Con l’Ordinanza in commento, il TAR Lazio dubita della compatibilità della disposizione nazionale con l’art. 57 della direttiva 2024/14/ue nonché con il principio di proporzionalità nella parte in cui essa preclude il self cleaning ex art. 97 del D.Lgs. n. 36/2023, imponendo in ogni caso che “l’estinzione, il pagamento o l’impegno si siano perfezionati anteriormente alla scadenza del termine di presentazione dell’offerta”.
Per il TAR, “tale limite non appare imposto dalla direttiva 2014/24/UE … né giustificato da apprezzabili ragioni”. Oltretutto, “una diversa lettura si porrebbe in evidente contrasto con il principio di proporzionalità, di matrice eurounitaria, posto che si ammetterebbe il self cleaning nel corso della procedura di gara in presenza di condanne definitive per gravissimi reati (cfr. art. 57, par. 1) e non per le meno rilevanti fattispecie di cui al par. 2, tenuto conto, peraltro, che nell’ordinamento italiano il mancato pagamento delle imposte costituisce illecito penale soltanto in presenza di un dolo specifico di evasione (cfr. d.lgs. n. 74/00)”.

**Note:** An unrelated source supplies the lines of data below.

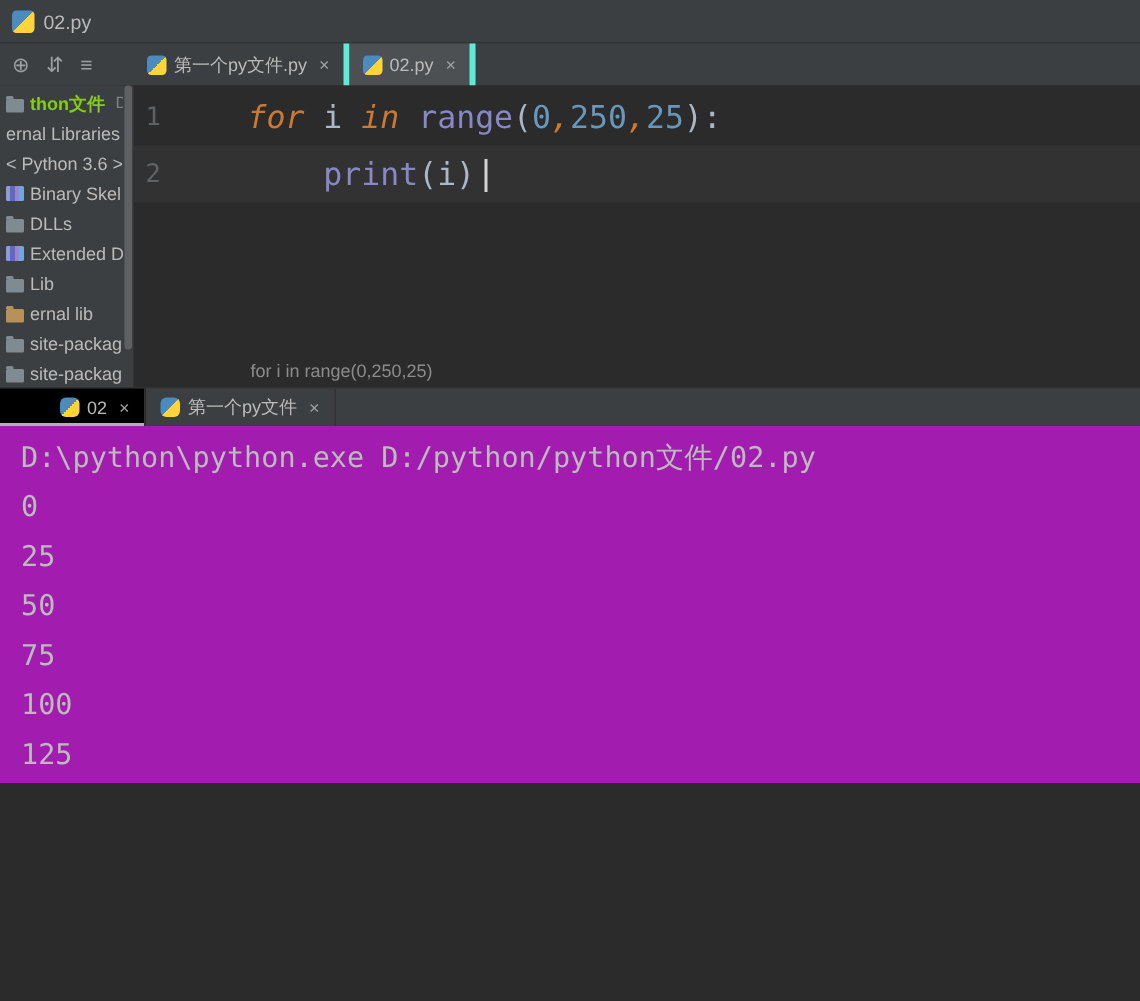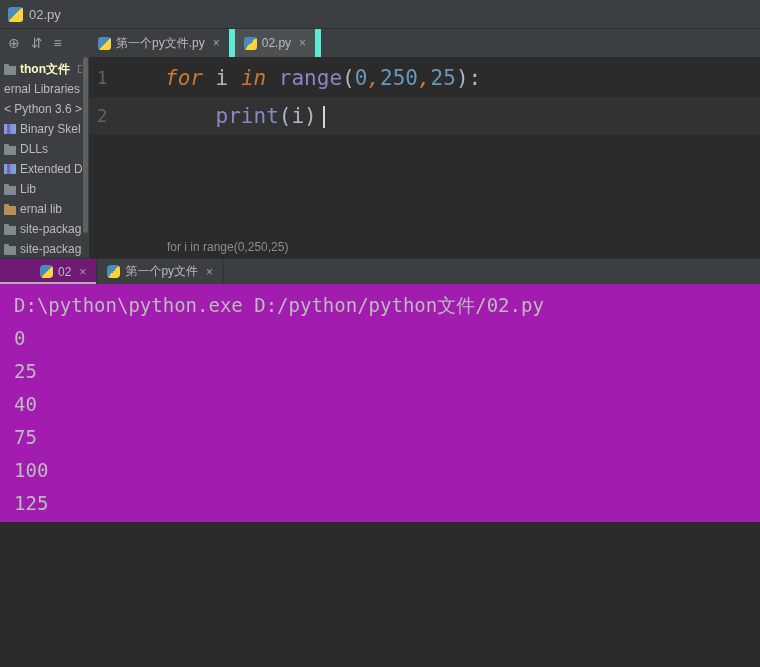--- a/index.html
+++ b/index.html
@@ -15,31 +15,31 @@
   .py-icon { width:13px; height:13px; border-radius:3px; flex:0 0 auto;
              background:linear-gradient(135deg, var(--python-blue,#4b8bbe) 50%, var(--python-yellow,#ffd43b) 50%); }
   .py-icon.big { width:15px; height:15px; }
 
   
   .tab-row { height:28px; background:#3c3f41; display:flex; align-items:stretch; flex:0 0 auto; }
   .toolbar-icons { width:89px; display:flex; align-items:center; gap:11px; padding-left:8px;
                    color:#9da0a2; font-size:14px; flex:0 0 auto; }
   .toolbar-icons span { cursor:default; }
   .etab { display:flex; align-items:center; gap:5px; padding:0 9px; font-size:12px; color:#bbbbbb;
-          border-right:6px solid #5eead4; white-space:nowrap; }
+          border-right:4px solid #5eead4; white-space:nowrap; }
   .etab.active { background:#4c5052; }
   .tab-close { color:#9da0a2; font-size:12px; margin-left:3px; }
 
   
   .main { height:201px; display:flex; flex:0 0 auto; }
 
   .project-panel { width:82px; background:#3c3f41; padding-top:2px; overflow:hidden; flex:0 0 auto; }
   .tree-row { height:20px; display:flex; align-items:center; gap:4px; padding-left:4px;
               font-size:12px; color:#bbbbbb; white-space:nowrap; overflow:hidden; }
-  .tree-label.bold { font-weight:bold; color:#fef9c3; }
+  .tree-label.bold { font-weight:bold; color:#84cc16; }
   .tree-suffix { color:#808080; font-size:11px; margin-left:3px; }
   .tree-icon { width:12px; height:10px; position:relative; flex:0 0 auto; }
   .icon-folder { background:#7f8b91; border-radius:1px; height:9px; margin-top:2px; }
   .icon-folder::before { content:''; position:absolute; top:-2px; left:0; width:5px; height:2px;
                          background:#7f8b91; border-radius:1px 1px 0 0; }
   .icon-folder-y { background:#b8915a; border-radius:1px; height:9px; margin-top:2px; }
   .icon-folder-y::before { content:''; position:absolute; top:-2px; left:0; width:5px; height:2px;
                            background:#b8915a; border-radius:1px 1px 0 0; }
   .icon-lib { background:linear-gradient(90deg,#8f9bd6 0 3px,#5c6bc0 3px 6px,#9f84c9 6px 9px,#6fa8dc 9px 12px);
               height:10px; border-radius:1px; }
@@ -61,21 +61,21 @@
   .tok-num { color:var(--number,#6897bb); }
   .tok-plain { color:var(--code-text,#a9b7c6); }
   .cursor { display:inline-block; width:2px; height:22px; background:#d4d4d4; vertical-align:middle; margin-left:6px; }
   .context-hint { height:22px; line-height:22px; padding-left:78px; font-size:12px; color:#8c8c8c;margin-top:36px; }
 
   
   .run-tab-row { height:26px; background:#3c3f41; display:flex; align-items:stretch;
                  border-top:1px solid #323232; flex:0 0 auto; }
   .rtab { display:flex; align-items:center; gap:5px; padding:0 10px; font-size:12px; color:#bbbbbb;
           border-right:1px solid #323232; white-space:nowrap; }
-  .rtab.active { background:#701a75; box-shadow: inset 0 -2px 0 #aeb0b2; padding-left: 40px; }
+  .rtab.active { background:#000000; box-shadow: inset 0 -2px 0 #aeb0b2; padding-left: 40px; }
   .rtab .py-icon { border-radius:4px; }
 
   
   .console { flex:1; background:#a21caf; padding:5px 0 17px 14px; overflow:hidden;
              font-family:"DejaVu Sans Mono", monospace; font-size:19px; color:var(--console-text,#bbbbbb); }
   .console-line { height:33px; line-height:33px; white-space:pre; }
 </style>
 </head>
 <body>
 
@@ -178,21 +178,21 @@
       <span class="py-icon"></span>
       <span>第一个py文件</span>
       <span class="tab-close">×</span>
     </div>
   </div>
 
   <div class="console">
     <div class="console-line">D:\python\python.exe D:/python/python文件/02.py</div>
     <div class="console-line">0</div>
     <div class="console-line">25</div>
-    <div class="console-line">40</div>
+    <div class="console-line">50</div>
     <div class="console-line">75</div>
     <div class="console-line">100</div>
     <div class="console-line">125</div>
     <div class="console-line">175</div>
     <div class="console-line">200</div>
   </div>
 
 </div>
 
 </body></html>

Pertanto, il TAR ha rimesso alla Corte di Giustizia dell’Unione europea le seguenti questioni di interpretazione del diritto dell’Unione europea:
a) “se l’art. 57 della direttiva 2014/24/UE e l’art. 80 della direttiva 2014/25/UE, nonché il principio eurounitario di proporzionalità, ostano all’introduzione o all’interpretazione di una normativa interna che preclude l’estromissione o la sostituzione della mandante di un raggruppamento che abbia commesso violazioni fiscali definitivamente accertate in epoca antecedente la scadenza del termine di presentazione della domanda; in particolare, mediante una previsione secondo cui, in ogni caso, l’estinzione, il pagamento o l’impegno devono essersi perfezionati anteriormente alla scadenza del predetto termine, pur essendo la causa di esclusione venuta meno nel corso della gara e prima dell’adozione del provvedimento di esclusione del raggruppamento”;
b) “in caso di risposta affermativa al quesito sub a), se le medesime norme e principi ostano all’introduzione o all’interpretazione di una normativa interna che preclude l’estromissione o la sostituzione della mandante di un raggruppamento indipendentemente dalla conoscenza effettiva della causa di esclusione della mandante da parte della mandataria”;
c) “in caso di risposta affermativa ai quesiti sub a) e sub b), se le medesime norme e principi ostano all’introduzione o all’interpretazione di una normativa interna che preclude l’estromissione o la sostituzione della mandante laddove la mandataria sia venuta a conoscenza della causa di esclusione della mandante soltanto a seguito della comunicazione degli accertamenti effettuati dalla stazione appaltante”.